After nine fatal collisions since early November, the Federal Railroad Administration plans to investigate the Brightline passenger train in Florida.
“We’re going to start with what we consider to be the most accident prone crossings and work our way back from that,” James Payne, the agency’s staff director of grade crossing, told the South Florida Sun Sentinel.
The agency said it will start inspecting grade crossings next month in the Fort Lauderdale, Tampa, Orlando and Jacksonville areas. Inspectors will be checking for equipment defects and safety devices that do not meet federal standards, then will inspect South Florida’s quiet zones, which forbid train engineers from sounding their locomotive’s horns at night in densely populated areas.

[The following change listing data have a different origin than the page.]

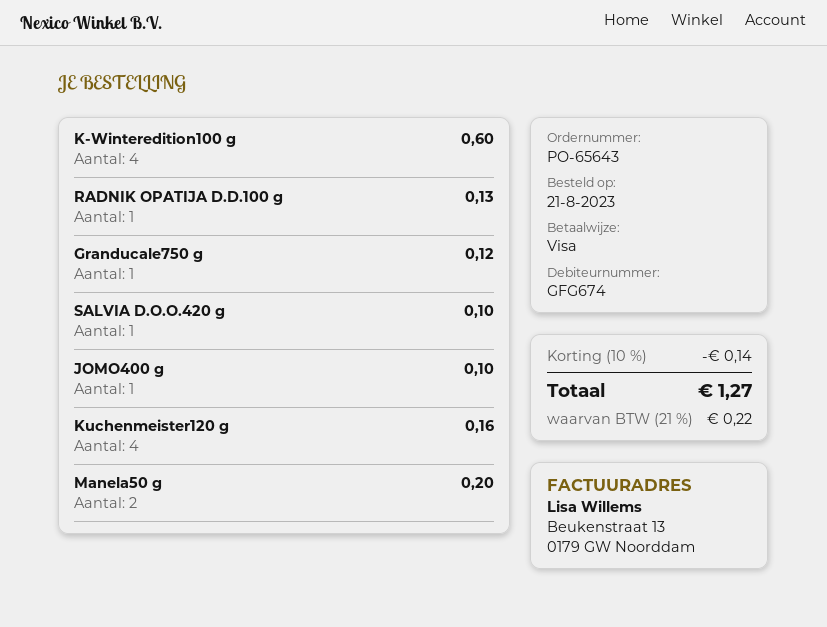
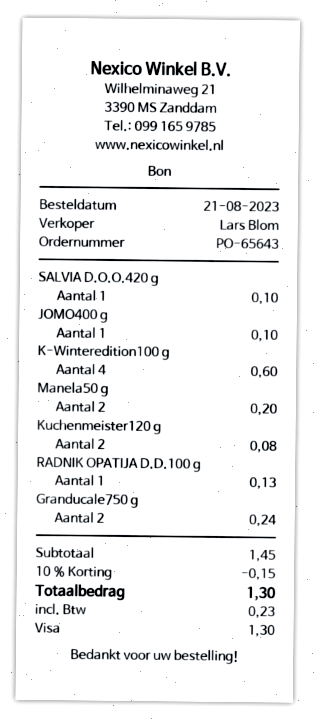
Granducale750 g: 1 for 0.12 -> 2 for 0.24
Kuchenmeister120 g: 4 for 0.16 -> 2 for 0.08
discount: 10% = 0.14 -> 10% = 0.15
tax: 0.22 -> 0.23
total: 1.27 -> 1.30

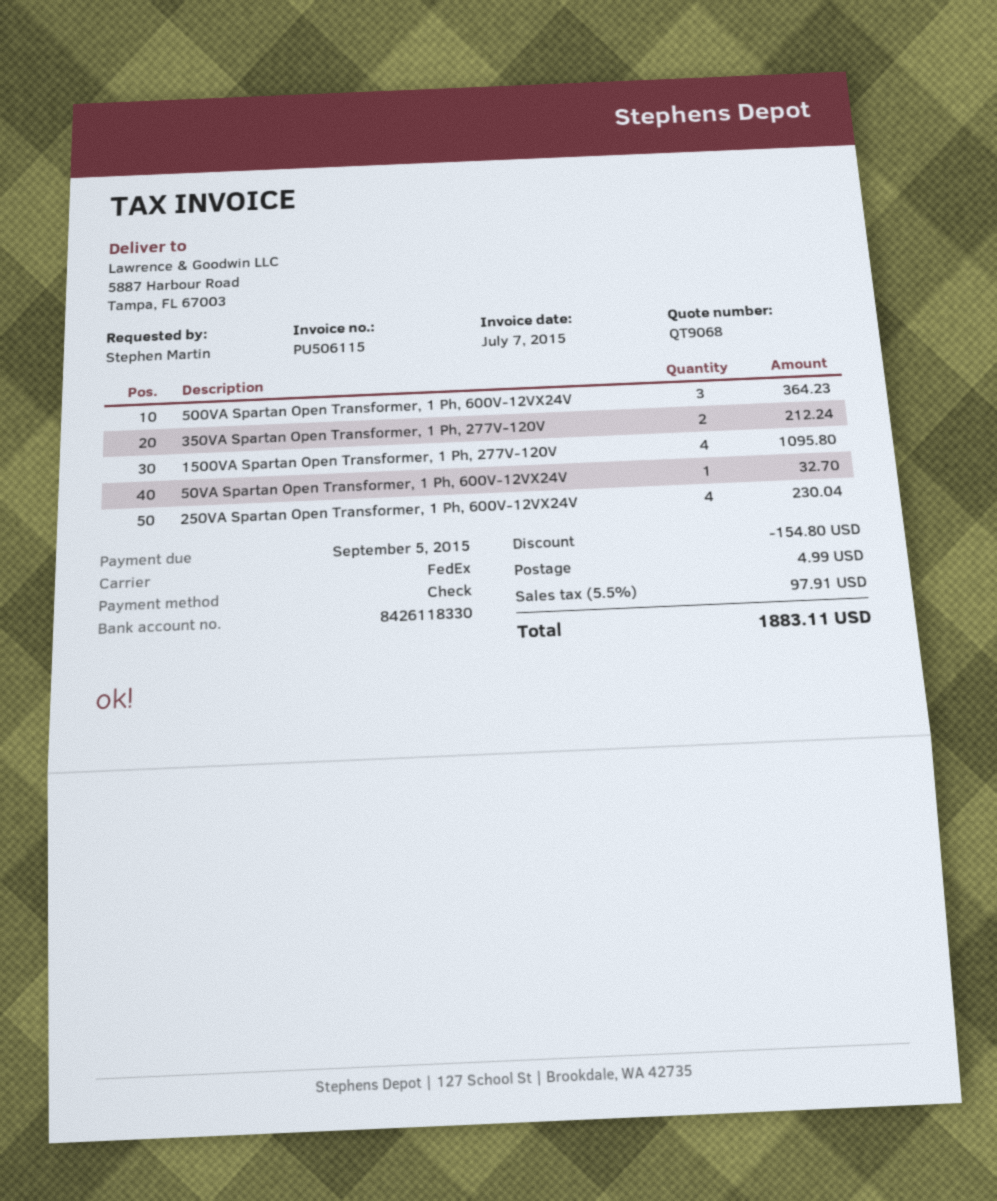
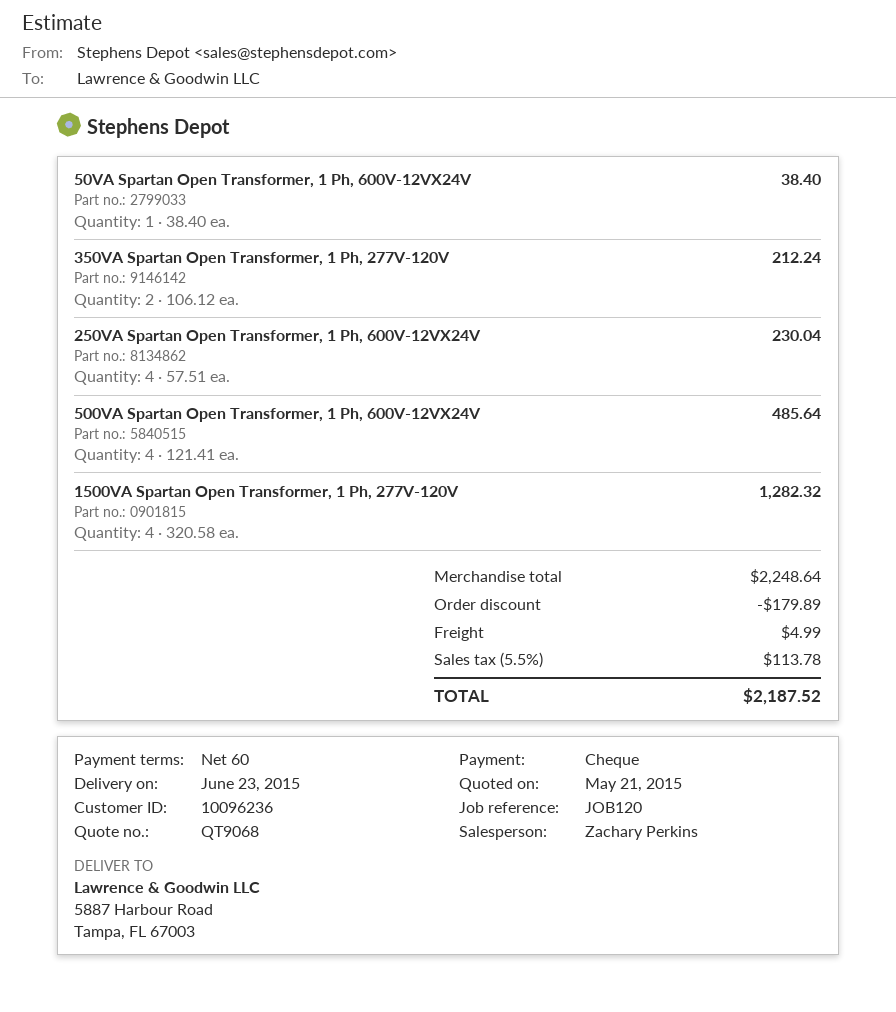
500VA Spartan Open Transformer, 1 Ph, 600V-12VX24V: 3 for 364.23 -> 4 for 485.64
1500VA Spartan Open Transformer, 1 Ph, 277V-120V: 4 for 1095.80 -> 4 for 1282.32
50VA Spartan Open Transformer, 1 Ph, 600V-12VX24V: 1 for 32.70 -> 1 for 38.40
discount: 154.80 -> 179.89
tax: 5.5% = 97.91 -> 5.5% = 113.78
total: 1883.11 -> 2187.52

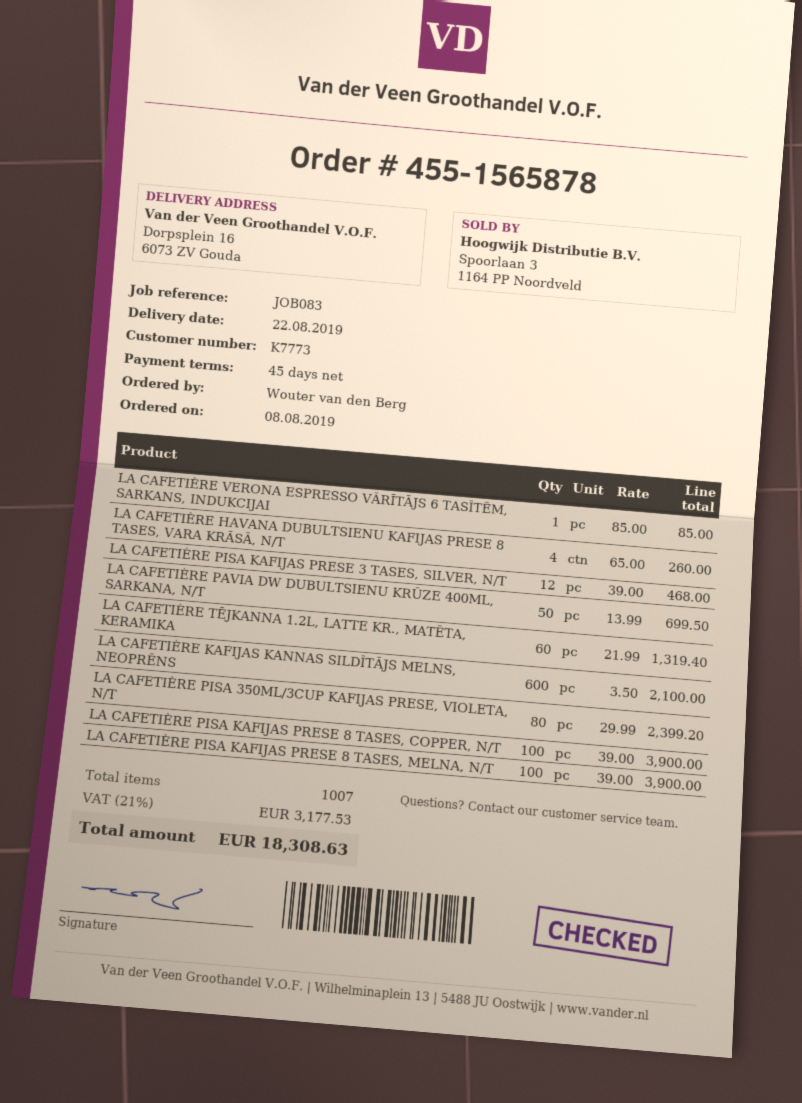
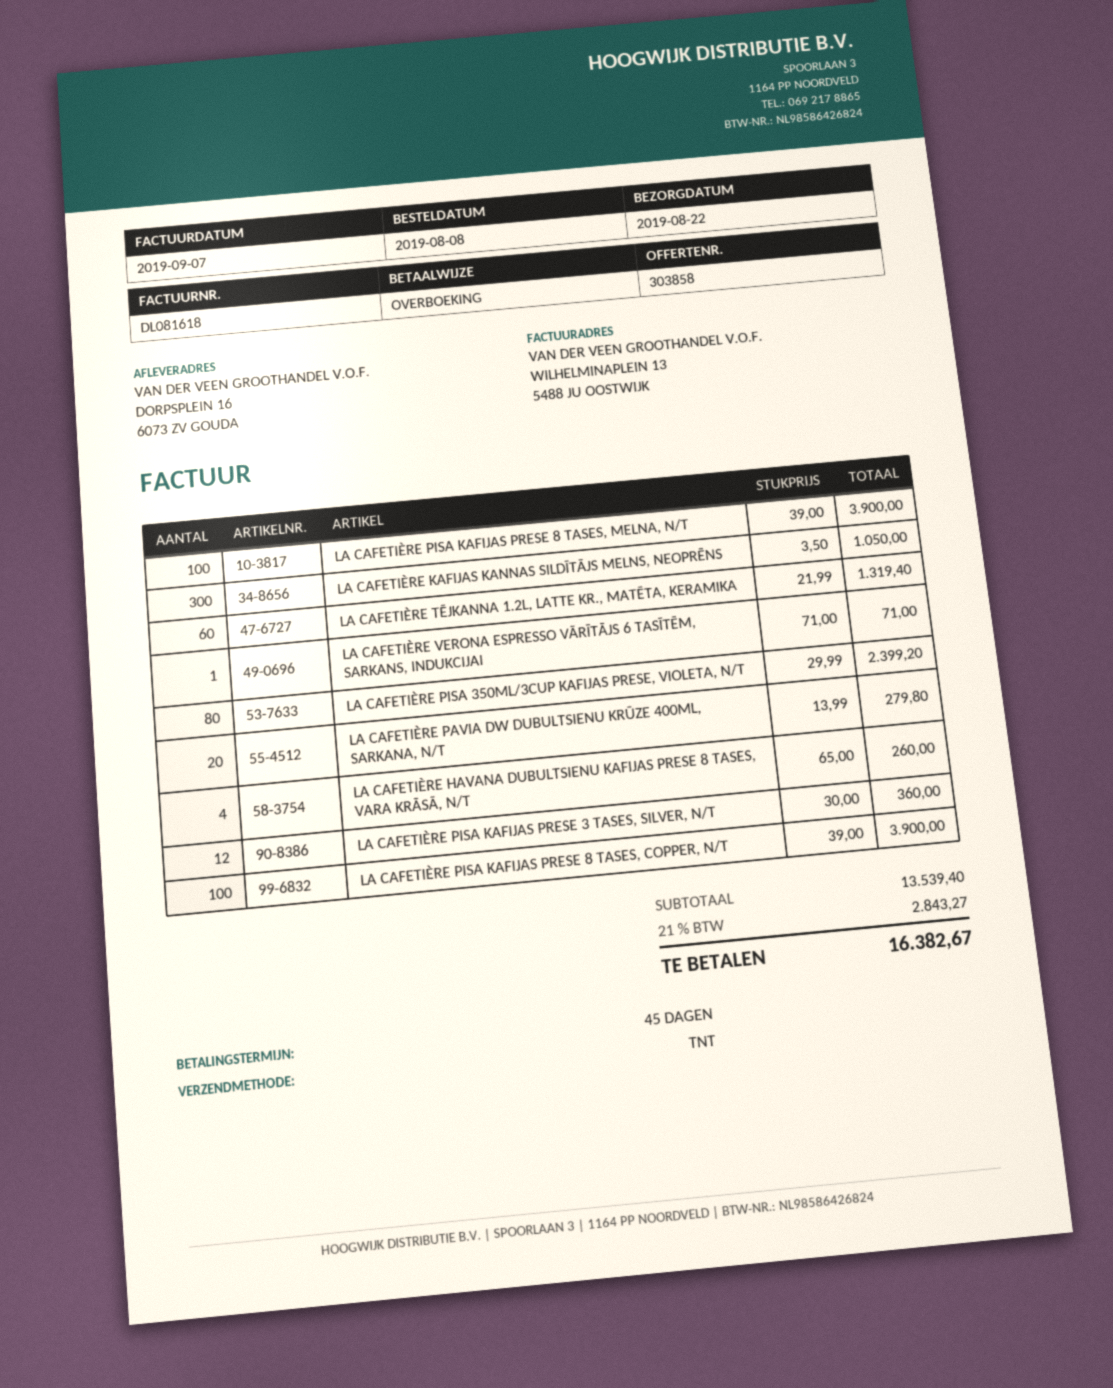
LA CAFETIÈRE VERONA ESPRESSO VĀRĪTĀJS 6 TASĪTĒM, SARKANS, INDUKCIJAI: 1 x 85.00 = 85.00 -> 1 x 71.00 = 71.00
LA CAFETIÈRE PISA KAFIJAS PRESE 3 TASES, SILVER, N/T: 12 x 39.00 = 468.00 -> 12 x 30.00 = 360.00
LA CAFETIÈRE PAVIA DW DUBULTSIENU KRŪZE 400ML, SARKANA, N/T: 50 x 13.99 = 699.50 -> 20 x 13.99 = 279.80
LA CAFETIÈRE KAFIJAS KANNAS SILDĪTĀJS MELNS, NEOPRĒNS: 600 x 3.50 = 2100.00 -> 300 x 3.50 = 1050.00
tax: 21% = 3177.53 -> 21% = 2843.27
total: 18308.63 -> 16382.67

The focus will also be on whether communities are maintaining their safety obligations they agreed to with the FRA as a condition of having their areas designated as a quiet zone.
Brightline train has been called state-of-the-art passenger rail system, moving people across congested parts of Florida. But it also has seen an unusually high number of accidents, adding to Florida’s accident rate that is much higher than the national average, according to news reports.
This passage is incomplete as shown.